The competitive emphasis also means that MediaCorp Studios, which includes the Chinese Drama Unit and Production 5, which makes English-language entertainment programs, are being run as businesses rather than simple content creators for the Chinese-lingo Channel 8 and the English entertainment Channel 5.
Now, says Production 5 vice president Daniel Yun, "it's important to look also at how we can make ourselves viable." On the positive side, "it is freer -- we can produce for anyone other than Channel 5."
To date, Production 5, which specializes in English drama and sitcoms, has expanded its scope with sports programming for cable company SCV as well as Channel NewsAsia.
It is also keen to make TV features and is "experimenting with miniseries," says Yun. "But the most important areas would be co-productions with Canada, Europe, the U.S. and Australia, who were never partners with us before."

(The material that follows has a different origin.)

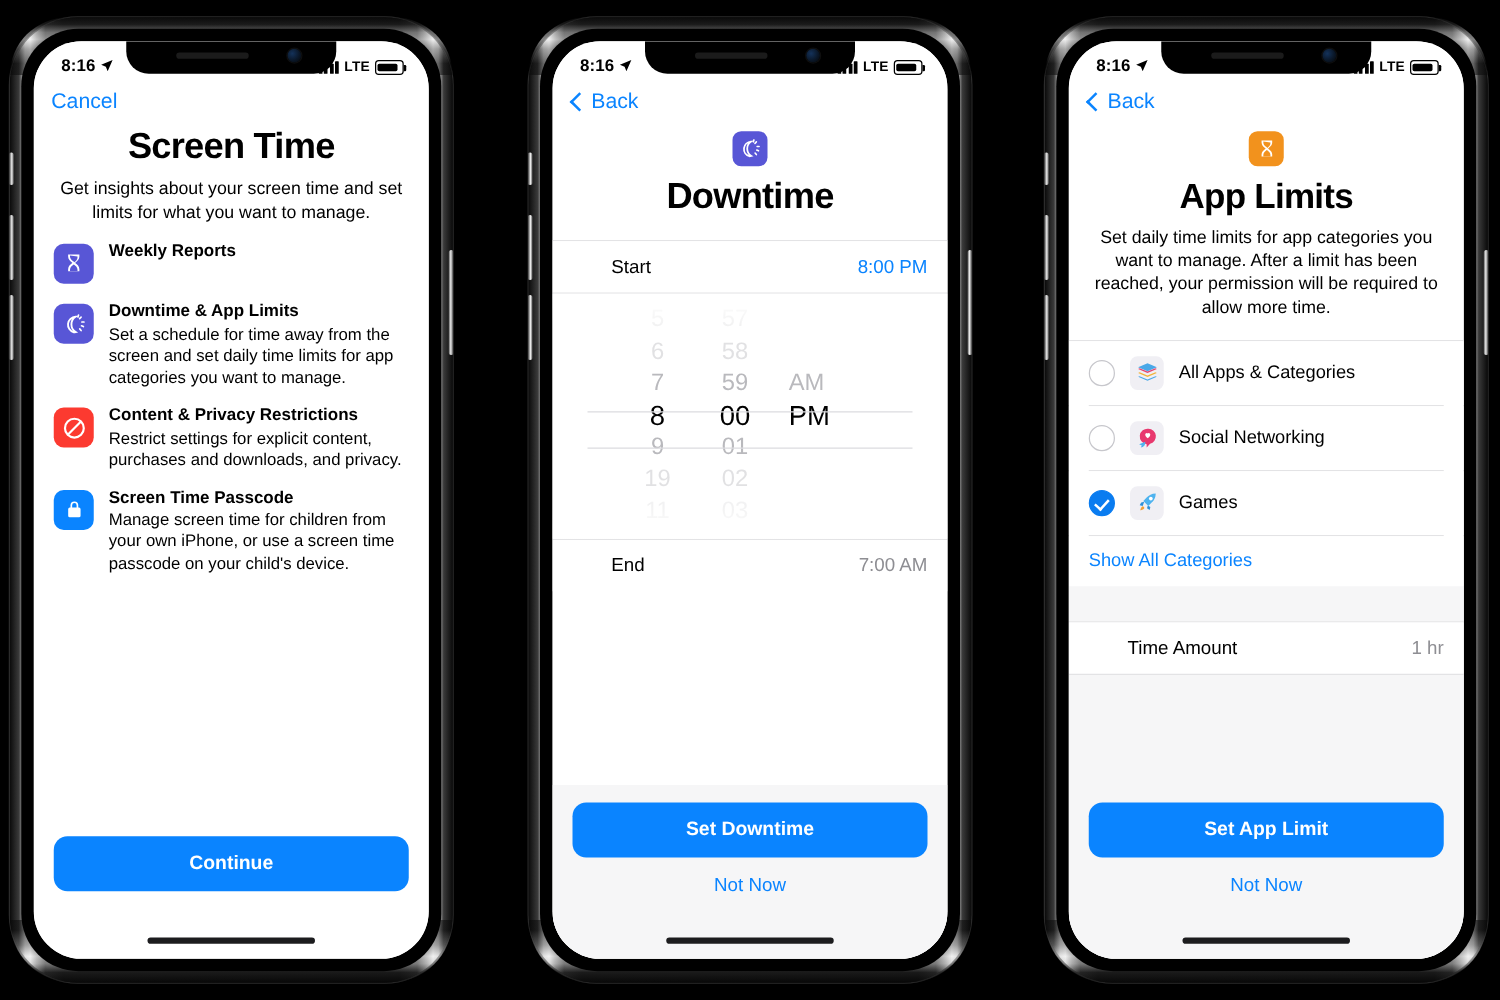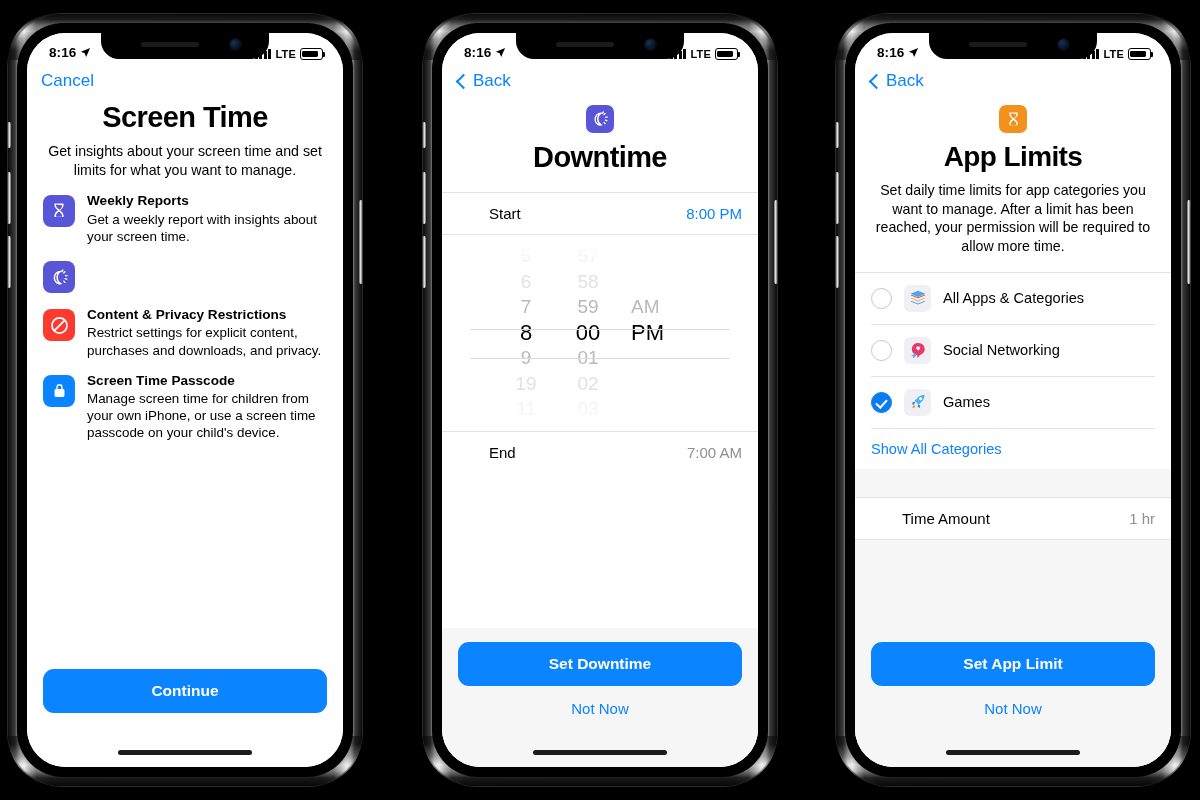"Get a weekly report with" div.fdesc { html: <div>Get a weekly report with insights about your screen time.</div> -> none }
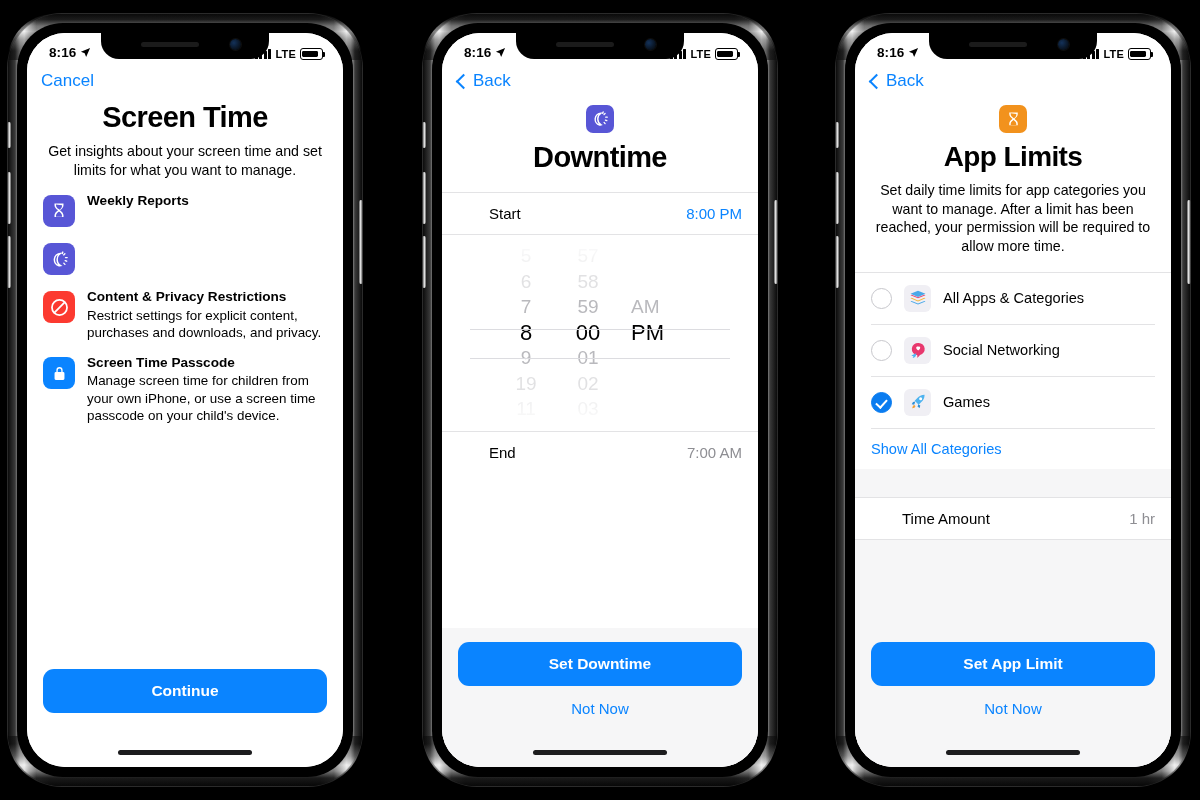"Downtime & App Limits" div.ftxt { html: none -> <div> <div>Downtime &amp; App Limits</div> <div>Set a schedule for time away from the screen and set daily time limits for app categories you want to manage.</div> </div> }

Yun admits that this new direction "presents its own challenges," but Production5's competence in English and its experience -- it has been producing English programs since 1993 -- are an asset.
"Every time we show (people from traditional English markets) something, they're surprised," he says, smiling. "They expect everything in Chinese, and they don't expect English sitcoms, and for that price. They are very attracted."
Among Yun's upcoming sitcoms are "Making Love," which is about how the staff in a dating agency look for their own romance, and "Decision by Committee," which laughs at the politicking, groveling and sabotage in a corporation.
A half-hour episode of "Making Love" costs $23,000-$26,000.
So while the competition created by the liberalization will probably drive up MediaCorp's foreign programming costs for its entertainment channels and perhaps lower advertising rates for content businesses like Production 5, this rivalry could translate into new opportunities.